I had my first Tai Chi / Kung Fu class today. This is part of my “2013, The Murray Has Landed!” project, which is why I spent this morning wishing I was still in bed, instead of being in a Ukrainian Community Hall performing a move that I think was called “Fondling The Pony In Slow Motion”, while my thigh muscles screamed about the retribution they would be inflicting on me tomorrow.
No, wait… the move is actually called “Parting The Wild Horse’s Mane”. I looked it up. Fondling The Pony In Slow Motion is probably a move that will only get you arrested…
Do you know who I think should be rounded up and pushed onto an island somewhere, never to return? All the good-looking people who are also very nice.
Good looking people I can cope with. Nice people I can cope with. But good-looking, nice people are obviously out of control and need to be stopped.
My periodontist is a good-looking, very nice person. I imagine he is probably very fondly thought of by a number of his female patients, and for all I know, some of his male ones as well.
Yes, the picture gets a little skewed by the fact that he’s a complete sadist when he gets his hands in your mouth and he’s torturing you to find out where the diamonds are hidden. Or, at least, this is what I imagine is happening when I have to see him, because that’s a thousand percent more interesting than gum problems.
However, some good news about this update:
Apparently the tooth may not be beyond all hope, and we are progressing as if it has a long and happy life ahead of it of lurking in the upper back right of my mouth, where it belongs.
I had to have gum surgery today and I feel like someone has been playfully tapping on the side of my head with a hammer.
Gum disease, unfortunately, is one of the many common problems associated with Lupus. Sadly, it looks like I might be losing one of my teeth in the near future.
For now, I am going to curl up in a ball and hope the painkillers start working soon.
Some days, tough days, when Lupus is grinding me down with pain and exhaustion, I dream of being set free.
Freedom can mean many things to me, and it changes from day-to-day. Sometimes from moment to moment.
Some days I am achingly tired, and all I want is to go to sleep peacefully and dream away the rest of my life.
Some days I force myself to be optimistic, and I think about what it would be like if there was a cure.
Mixed news from my most recent visit to the Rheumatologist. He is taking me off Methotrexate, as I’m not showing enough of an improvement.
This is good news because I was nervous about putting a drug that toxic into my body. This is bad news because that’s one less drug in my treatment options. And Lupus doesn’t come with a lot of treatment options.
Having Lupus is honestly hard enough. I can’t begin to imagine what it would be like to have this disease, to be abandoned by my partner, and to be struggling to raise a 13 year old child.

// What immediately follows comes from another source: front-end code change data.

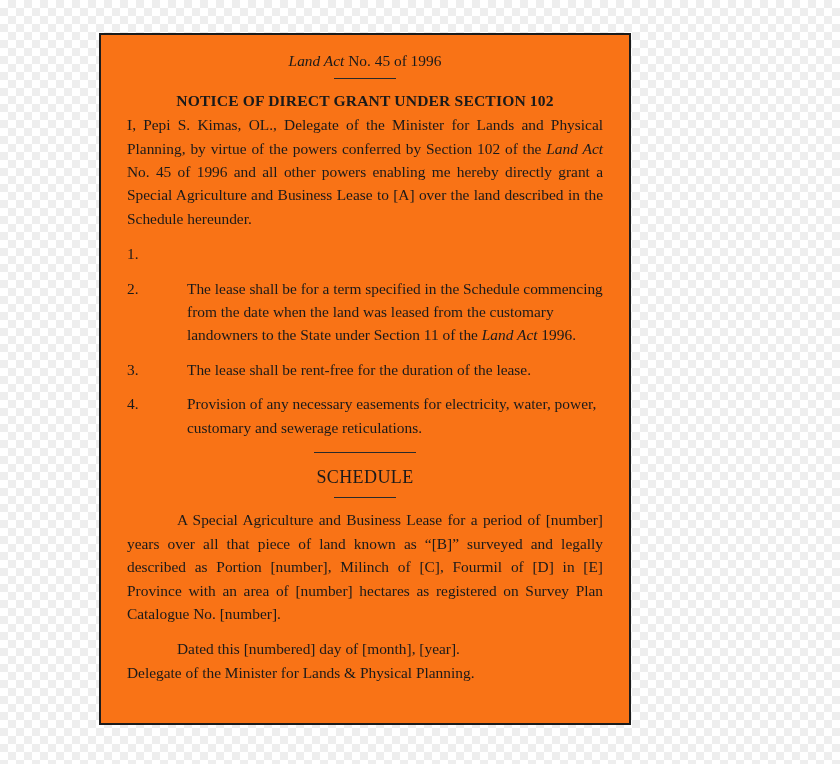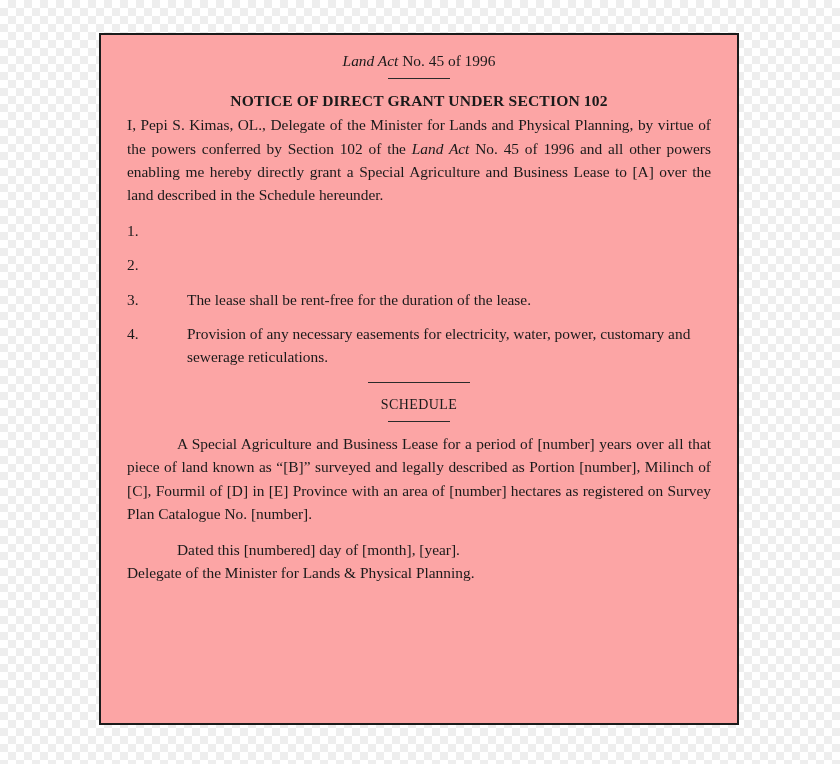--- a/index.html
+++ b/index.html
@@ -29,9 +29,9 @@
     position: absolute;
     left: 99px;
     top: 33px;
-    width: 640px;
+    width: 532px;
     height: 692px;
-    background: #fca5a5;
+    background: #f97316;
     border: 2px solid #1b1b1b;
     box-sizing: border-box;
     padding: 10px 26px 15px 26px;

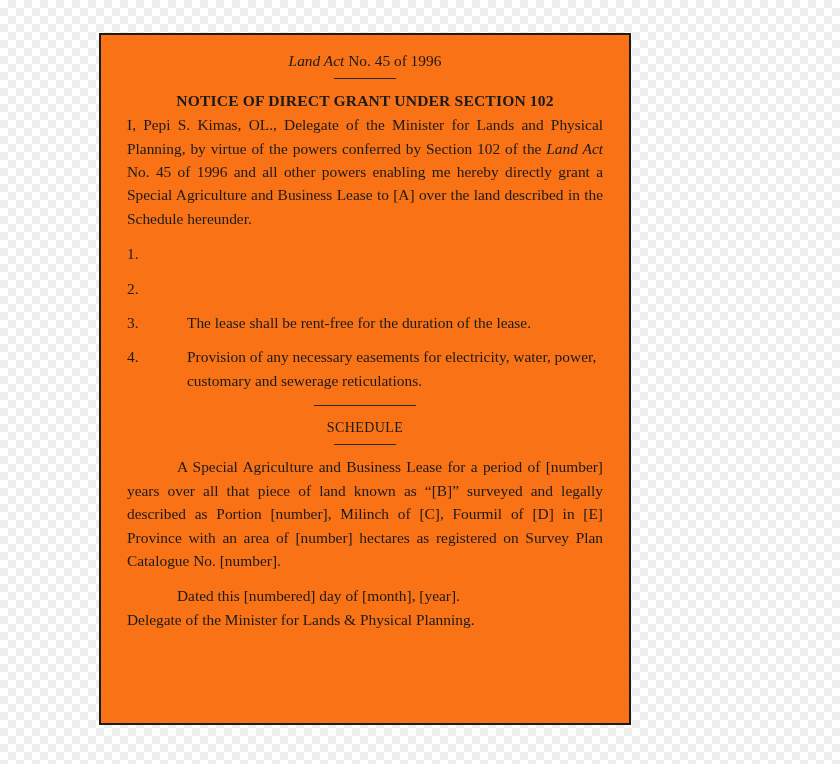--- a/index.html
+++ b/index.html
@@ -128,6 +128,7 @@
 
   <div class="clause">
     <div class="num">2.</div>
+    <div class="txt"><span>The lease shall be for a term specified in the Schedule commencing from the date when the land was leased from the customary landowners to the State under Section 11 of the </span><span class="ital">Land Act</span><span> 1996.</span></div>
   </div>
 
   <div class="clause">

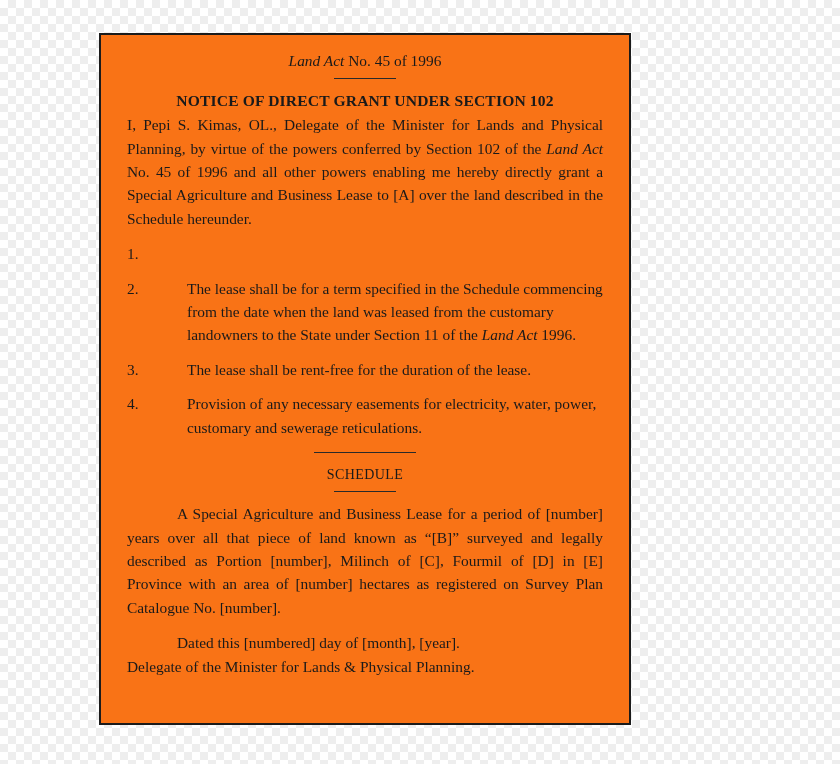--- a/index.html
+++ b/index.html
@@ -85,7 +85,7 @@
     text-align: left;
   }
   .schedule-word {
-    font-size: 14px;
+    font-size: 18px;
     letter-spacing: 0.4px;
     margin-top: 2px;
   }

Empty Stocking: Lupus, husbands departure challenge single mother – LimaOhio.com: Emptystocking.
I’d like to invite others with Lupus to blog / tweet / facebook about Laura, and others like her — our disease, and those affected by it, can use all the advocacy we can generate.
I love this quote so very much!
I’m not writing it down to remember it later, I’m writing it down to remember it now.
I lifted it from the front page of the Field Notes website, and if I ever get a tattoo of a phrase on my inside wrist, it will be these words.
As a result of experiencing lupus fog, information often feels like it simply drains out of my brain regardless of how hard I try to retain it, and to compensate I semi-obsessively write things down, and record voice notes, and use tools such as Evernote to capture and store longterm memories. For that reason, the idea of writing something down to remember it now makes perfect sense to me.
To anyone else with a fog-like condition (for example, people with fibromyalgia often talk about ‘fibro fog’) who stumbles on this post, how do you fight the effects of your fog? Please share in the comments section below.
Every great story of a rooftop pursuit, or of a graveyard confrontation, or of a desperate backalley shootout should have an arch-nemesis. Sometimes it’s a smart talking gangster. Sometimes it’s a mad scientist with a mad laugh and a mad robot sidekick (which also has a mad laugh). Sometimes it’s the Butler in the Conservatory with the salad tongs.
My arch-nemesis is invisible and is called Lupus.
I was diagnosed with Lupus a little over a year ago, but the truth is I’ve been struggling with its symptoms, in one way or another, for many years. One of the reasons I decided to start this blog is that I want to more actively express my creative spirit before the disease drains it from me completely.